§ WHAT TO DO:
Each record is to be printed exactly as given, down to the last mark.

Change listing data:
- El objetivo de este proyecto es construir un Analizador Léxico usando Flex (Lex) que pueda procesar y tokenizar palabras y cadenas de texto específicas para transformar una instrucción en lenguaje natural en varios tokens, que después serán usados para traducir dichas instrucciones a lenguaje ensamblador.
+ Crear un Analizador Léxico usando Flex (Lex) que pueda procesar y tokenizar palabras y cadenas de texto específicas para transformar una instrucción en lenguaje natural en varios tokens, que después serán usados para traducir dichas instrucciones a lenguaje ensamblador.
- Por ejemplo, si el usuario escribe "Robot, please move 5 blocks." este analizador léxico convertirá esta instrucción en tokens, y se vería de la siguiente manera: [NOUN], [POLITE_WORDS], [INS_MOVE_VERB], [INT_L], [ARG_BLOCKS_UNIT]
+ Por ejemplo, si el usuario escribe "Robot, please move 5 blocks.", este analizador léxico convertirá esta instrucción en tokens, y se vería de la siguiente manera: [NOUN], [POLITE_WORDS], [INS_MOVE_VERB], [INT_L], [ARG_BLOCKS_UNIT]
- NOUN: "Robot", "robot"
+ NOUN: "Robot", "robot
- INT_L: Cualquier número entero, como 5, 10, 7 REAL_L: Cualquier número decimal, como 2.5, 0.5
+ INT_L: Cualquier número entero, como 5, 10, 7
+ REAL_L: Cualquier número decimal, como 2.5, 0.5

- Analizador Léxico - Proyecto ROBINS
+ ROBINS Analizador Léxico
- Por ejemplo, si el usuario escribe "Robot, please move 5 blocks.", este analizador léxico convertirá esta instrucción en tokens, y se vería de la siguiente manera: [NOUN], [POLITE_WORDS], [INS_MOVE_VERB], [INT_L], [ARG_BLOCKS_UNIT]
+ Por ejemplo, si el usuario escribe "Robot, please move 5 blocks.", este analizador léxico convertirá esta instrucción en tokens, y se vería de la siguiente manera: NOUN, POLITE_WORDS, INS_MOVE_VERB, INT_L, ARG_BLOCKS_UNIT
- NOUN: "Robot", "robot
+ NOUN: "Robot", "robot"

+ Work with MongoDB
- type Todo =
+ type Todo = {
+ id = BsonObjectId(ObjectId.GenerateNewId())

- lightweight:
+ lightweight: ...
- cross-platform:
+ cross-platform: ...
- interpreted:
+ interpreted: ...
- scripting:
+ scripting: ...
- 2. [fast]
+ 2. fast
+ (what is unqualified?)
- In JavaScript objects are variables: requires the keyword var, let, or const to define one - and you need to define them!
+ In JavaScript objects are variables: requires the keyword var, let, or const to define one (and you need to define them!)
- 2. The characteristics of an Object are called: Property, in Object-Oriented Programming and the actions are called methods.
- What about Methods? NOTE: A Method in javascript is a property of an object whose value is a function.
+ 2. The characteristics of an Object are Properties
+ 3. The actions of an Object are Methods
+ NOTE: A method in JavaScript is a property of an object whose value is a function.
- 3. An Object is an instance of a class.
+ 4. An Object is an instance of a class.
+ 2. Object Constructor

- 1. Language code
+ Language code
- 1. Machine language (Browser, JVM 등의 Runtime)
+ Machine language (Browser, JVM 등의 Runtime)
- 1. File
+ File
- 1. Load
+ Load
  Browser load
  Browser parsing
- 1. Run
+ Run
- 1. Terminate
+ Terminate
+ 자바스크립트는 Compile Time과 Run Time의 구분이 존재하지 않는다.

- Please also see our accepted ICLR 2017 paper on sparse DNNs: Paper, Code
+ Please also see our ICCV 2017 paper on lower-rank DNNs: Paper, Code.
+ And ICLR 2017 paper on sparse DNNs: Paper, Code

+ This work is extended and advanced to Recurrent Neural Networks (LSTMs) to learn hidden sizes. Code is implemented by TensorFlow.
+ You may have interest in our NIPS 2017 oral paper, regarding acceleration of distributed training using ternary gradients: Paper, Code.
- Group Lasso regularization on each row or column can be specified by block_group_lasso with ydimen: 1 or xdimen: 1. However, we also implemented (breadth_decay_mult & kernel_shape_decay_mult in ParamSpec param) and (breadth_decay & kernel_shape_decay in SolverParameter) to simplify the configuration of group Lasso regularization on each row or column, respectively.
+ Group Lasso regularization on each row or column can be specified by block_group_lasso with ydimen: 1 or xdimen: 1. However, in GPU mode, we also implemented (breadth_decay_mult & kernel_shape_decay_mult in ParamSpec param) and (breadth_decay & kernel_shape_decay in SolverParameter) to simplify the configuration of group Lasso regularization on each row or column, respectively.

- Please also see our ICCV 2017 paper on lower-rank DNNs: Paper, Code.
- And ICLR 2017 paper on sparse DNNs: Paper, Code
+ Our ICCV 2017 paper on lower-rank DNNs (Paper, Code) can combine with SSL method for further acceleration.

§ WRITTEN RESPONSE:
- El objetivo de este proyecto es construir un Analizador Léxico usando Flex (Lex) que pueda procesar y tokenizar palabras y cadenas de texto específicas para transformar una instrucción en lenguaje natural en varios tokens, que después serán usados para traducir dichas instrucciones a lenguaje ensamblador.
+ Crear un Analizador Léxico usando Flex (Lex) que pueda procesar y tokenizar palabras y cadenas de texto específicas para transformar una instrucción en lenguaje natural en varios tokens, que después serán usados para traducir dichas instrucciones a lenguaje ensamblador.
- Por ejemplo, si el usuario escribe "Robot, please move 5 blocks." este analizador léxico convertirá esta instrucción en tokens, y se vería de la siguiente manera: [NOUN], [POLITE_WORDS], [INS_MOVE_VERB], [INT_L], [ARG_BLOCKS_UNIT]
+ Por ejemplo, si el usuario escribe "Robot, please move 5 blocks.", este analizador léxico convertirá esta instrucción en tokens, y se vería de la siguiente manera: [NOUN], [POLITE_WORDS], [INS_MOVE_VERB], [INT_L], [ARG_BLOCKS_UNIT]
- NOUN: "Robot", "robot"
+ NOUN: "Robot", "robot
- INT_L: Cualquier número entero, como 5, 10, 7 REAL_L: Cualquier número decimal, como 2.5, 0.5
+ INT_L: Cualquier número entero, como 5, 10, 7
+ REAL_L: Cualquier número decimal, como 2.5, 0.5

- Analizador Léxico - Proyecto ROBINS
+ ROBINS Analizador Léxico
- Por ejemplo, si el usuario escribe "Robot, please move 5 blocks.", este analizador léxico convertirá esta instrucción en tokens, y se vería de la siguiente manera: [NOUN], [POLITE_WORDS], [INS_MOVE_VERB], [INT_L], [ARG_BLOCKS_UNIT]
+ Por ejemplo, si el usuario escribe "Robot, please move 5 blocks.", este analizador léxico convertirá esta instrucción en tokens, y se vería de la siguiente manera: NOUN, POLITE_WORDS, INS_MOVE_VERB, INT_L, ARG_BLOCKS_UNIT
- NOUN: "Robot", "robot
+ NOUN: "Robot", "robot"

+ Work with MongoDB
- type Todo =
+ type Todo = {
+ id = BsonObjectId(ObjectId.GenerateNewId())

- lightweight:
+ lightweight: ...
- cross-platform:
+ cross-platform: ...
- interpreted:
+ interpreted: ...
- scripting:
+ scripting: ...
- 2. [fast]
+ 2. fast
+ (what is unqualified?)
- In JavaScript objects are variables: requires the keyword var, let, or const to define one - and you need to define them!
+ In JavaScript objects are variables: requires the keyword var, let, or const to define one (and you need to define them!)
- 2. The characteristics of an Object are called: Property, in Object-Oriented Programming and the actions are called methods.
- What about Methods? NOTE: A Method in javascript is a property of an object whose value is a function.
+ 2. The characteristics of an Object are Properties
+ 3. The actions of an Object are Methods
+ NOTE: A method in JavaScript is a property of an object whose value is a function.
- 3. An Object is an instance of a class.
+ 4. An Object is an instance of a class.
+ 2. Object Constructor

- 1. Language code
+ Language code
- 1. Machine language (Browser, JVM 등의 Runtime)
+ Machine language (Browser, JVM 등의 Runtime)
- 1. File
+ File
- 1. Load
+ Load
  Browser load
  Browser parsing
- 1. Run
+ Run
- 1. Terminate
+ Terminate
+ 자바스크립트는 Compile Time과 Run Time의 구분이 존재하지 않는다.

- Please also see our accepted ICLR 2017 paper on sparse DNNs: Paper, Code
+ Please also see our ICCV 2017 paper on lower-rank DNNs: Paper, Code.
+ And ICLR 2017 paper on sparse DNNs: Paper, Code

+ This work is extended and advanced to Recurrent Neural Networks (LSTMs) to learn hidden sizes. Code is implemented by TensorFlow.
+ You may have interest in our NIPS 2017 oral paper, regarding acceleration of distributed training using ternary gradients: Paper, Code.
- Group Lasso regularization on each row or column can be specified by block_group_lasso with ydimen: 1 or xdimen: 1. However, we also implemented (breadth_decay_mult & kernel_shape_decay_mult in ParamSpec param) and (breadth_decay & kernel_shape_decay in SolverParameter) to simplify the configuration of group Lasso regularization on each row or column, respectively.
+ Group Lasso regularization on each row or column can be specified by block_group_lasso with ydimen: 1 or xdimen: 1. However, in GPU mode, we also implemented (breadth_decay_mult & kernel_shape_decay_mult in ParamSpec param) and (breadth_decay & kernel_shape_decay in SolverParameter) to simplify the configuration of group Lasso regularization on each row or column, respectively.

- Please also see our ICCV 2017 paper on lower-rank DNNs: Paper, Code.
- And ICLR 2017 paper on sparse DNNs: Paper, Code
+ Our ICCV 2017 paper on lower-rank DNNs (Paper, Code) can combine with SSL method for further acceleration.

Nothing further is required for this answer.